Blessings sometimes come in unexpected packages

Published 3:15 am Wednesday, December 14, 2016

Secrets. Usually the only good secrets are perhaps surprise birthday parties or some other happy event. It has been my life experience that other secrets sometimes cause harm and regret.

Only my closest friends know, but I lost two siblings this year. One was my big brother, Paul. The other was my big sister, Carol, who was buried today. Carol was my mother’s big secret. She was born out of wedlock and given up for adoption as an infant. I had no earthly idea that I had another sibling until about 12 years ago.

Carol lived in Albuquerque, New Mexico, and like many adoptees longed to meet her birth mother. Through a long Internet search, my sister finally found our mother. When I first found out about Carol I really didn’t want to know her. Things were complicated more than usual, for me, at least.

When I was 13 years of age, my beautiful blond-haired older sister, who was also named Carol, was hit by a car and killed. So now I had another beautiful, blond-haired older sister who had the same name as my sister that died? It was just too weird for me. But I could never get past the truth that my new sister, Carol, was a wonderful, loving person.

Little by little, I warmed up to Carol. Her kind and loving voice at the end of the telephone line melted away whatever reservations I had. We only saw each other a few times in person, but over the years we developed a sweet relationship.

Now, on the back side of Carol’s life, I am so very glad that I embraced the lovely lady who wanted to meet her birth family. Knowing Carol for these few years, as unorthodox a meeting as it was, has enriched my life in so many ways. I learned that blessings sometimes come in unexpected packages if I am willing to take a chance.

Carol battled stage four cancer for four years. She underwent every treatment possible to hold on to life. Carol was a woman of great faith and did not fear death. She only wanted to squeeze every bit of life out of this one before she passed on to the next.

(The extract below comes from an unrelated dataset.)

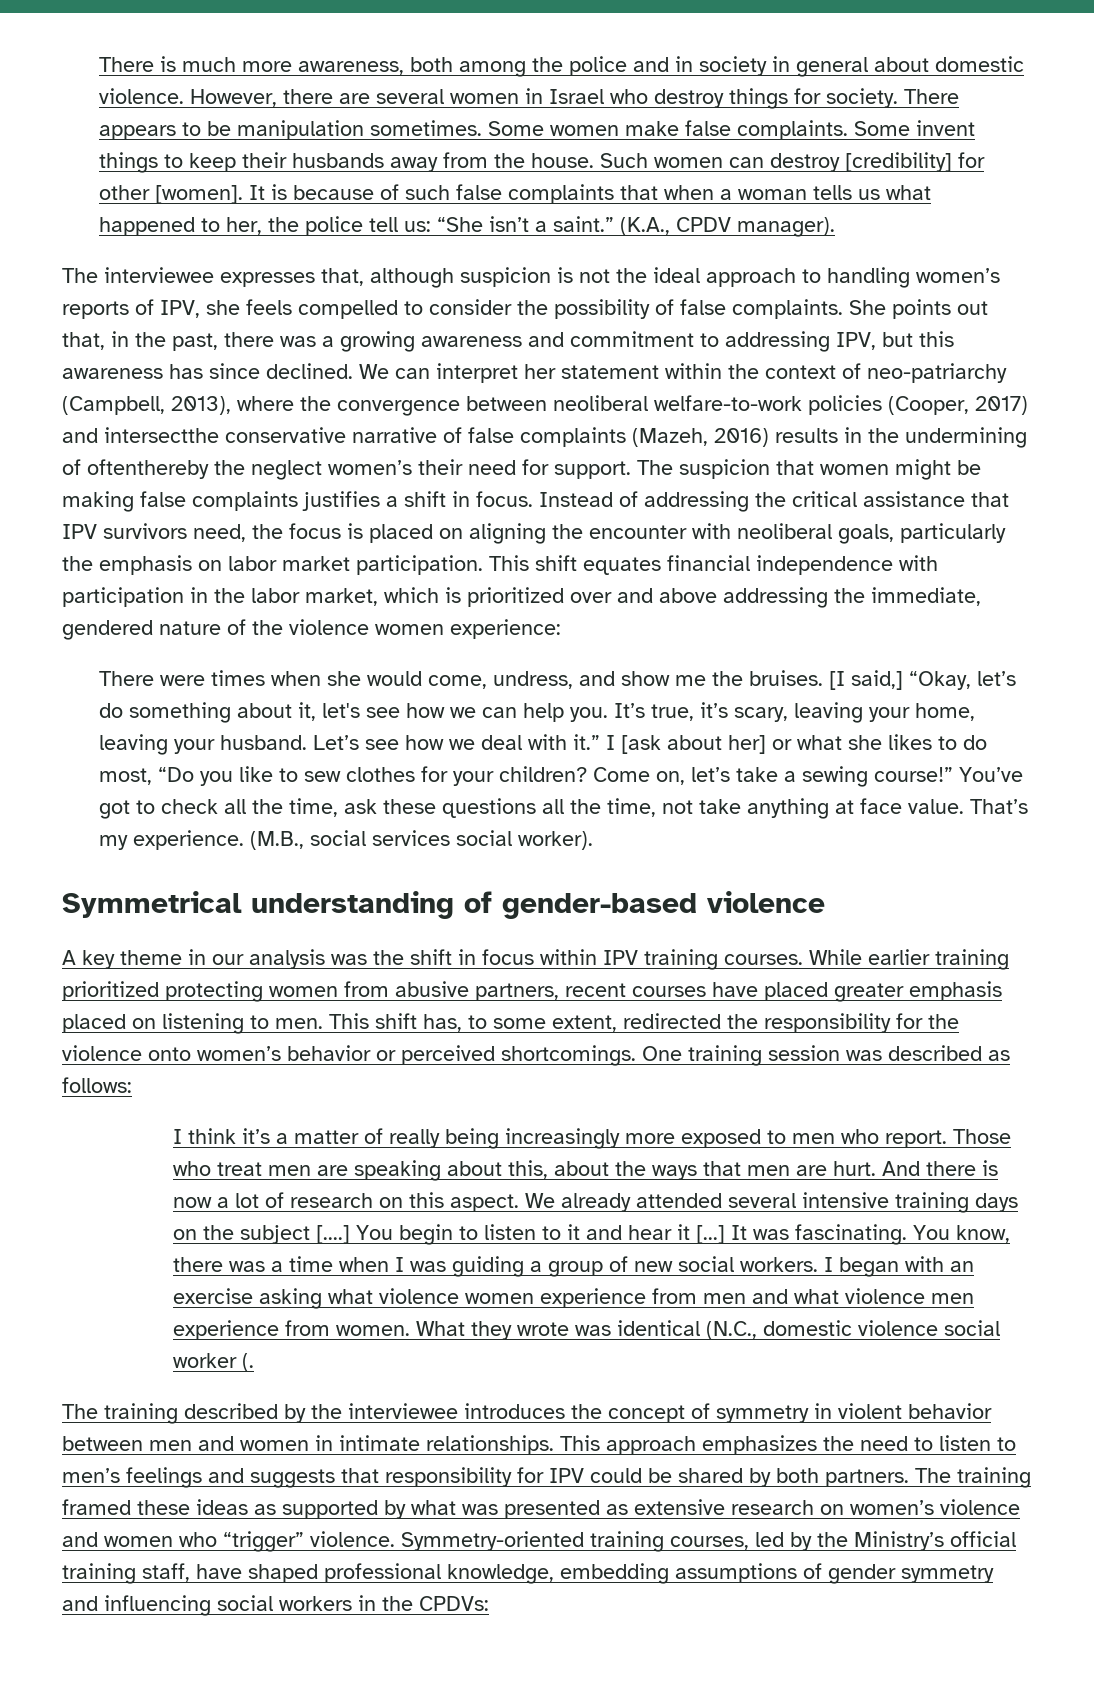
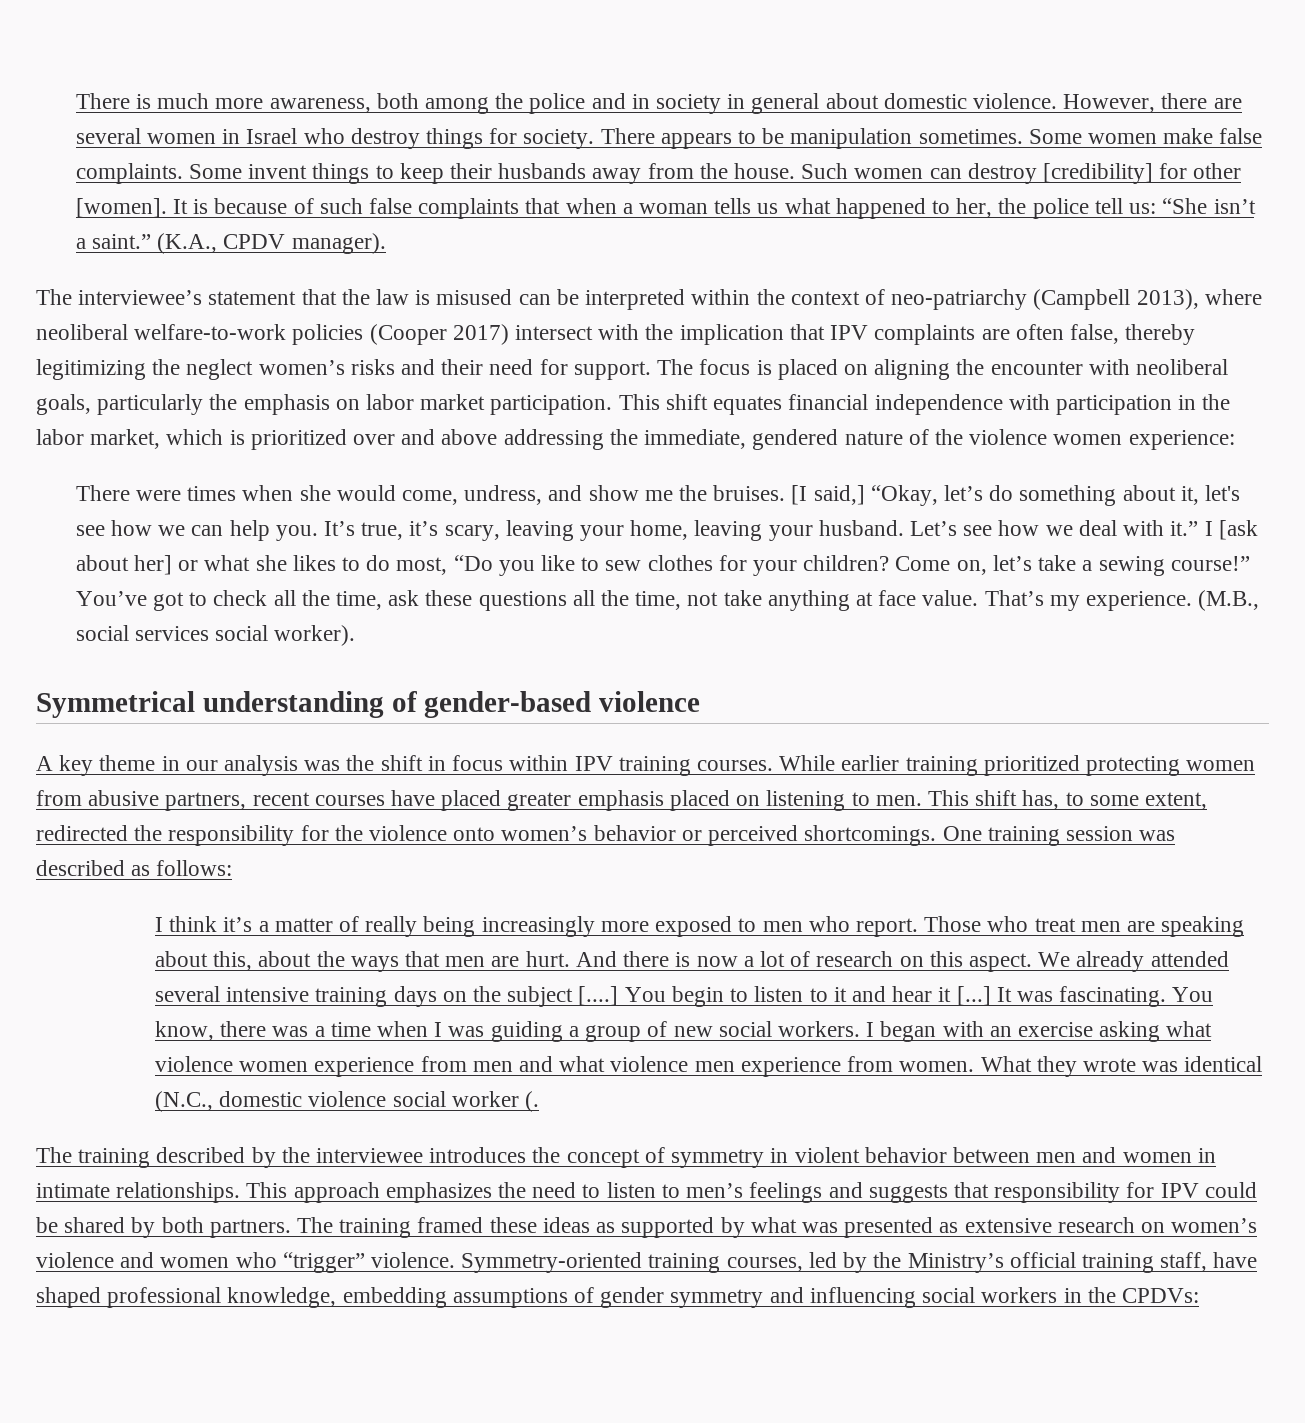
- The interviewee expresses that, although suspicion is not the ideal approach to handling women’s reports of IPV, she feels compelled to consider the possibility of false complaints. She points out that, in the past, there was a growing awareness and commitment to addressing IPV, but this awareness has since declined. We can interpret her statement within the context of neo-patriarchy (Campbell, 2013), where the convergence between neoliberal welfare-to-work policies (Cooper, 2017) and intersectthe conservative narrative of false complaints (Mazeh, 2016) results in the undermining of oftenthereby the neglect women’s their need for support.
+ The interviewee’s statement that the law is misused can be interpreted within the context of neo-patriarchy (Campbell 2013), where neoliberal welfare-to-work policies (Cooper 2017) intersect with the implication that IPV complaints are often false, thereby legitimizing the neglect women’s risks and their need for support.
- The suspicion that women might be making false complaints justifies a shift in focus. Instead of addressing the critical assistance that IPV survivors need, the focus is placed on aligning the encounter with neoliberal goals, particularly the emphasis on labor market participation.
+ The focus is placed on aligning the encounter with neoliberal goals, particularly the emphasis on labor market participation.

What I would have missed if I had not opened my heart to this wonderful woman. Each and every time I spoke to her I came away encouraged by her great faith and compassion for others. One of our last conversations burns in my heart today.

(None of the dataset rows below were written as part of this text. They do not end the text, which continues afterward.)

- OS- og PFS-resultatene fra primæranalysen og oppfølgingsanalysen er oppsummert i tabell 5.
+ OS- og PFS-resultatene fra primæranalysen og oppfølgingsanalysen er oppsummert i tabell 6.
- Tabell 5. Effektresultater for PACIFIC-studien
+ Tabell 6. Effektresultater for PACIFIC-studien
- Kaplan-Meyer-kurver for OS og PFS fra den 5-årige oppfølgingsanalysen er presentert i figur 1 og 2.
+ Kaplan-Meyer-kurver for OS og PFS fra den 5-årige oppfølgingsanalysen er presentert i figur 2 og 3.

“Carol, I am so very proud of you. The way you are handling your situation is absolutely awe-inspiring. I just want you know how much I love you.”

“Jan, you know I love you so much. I wish we would have had more time together, but you know we’ll have all eternity. It’s not me, Jan. I could never do this alone; God is walking with me and giving me strength I never imagined I could have.”

Today is my birthday. I am not saddened by the fact that Carol was buried today. Each year when I celebrate, I will remember that knowing her was a wonderful gift.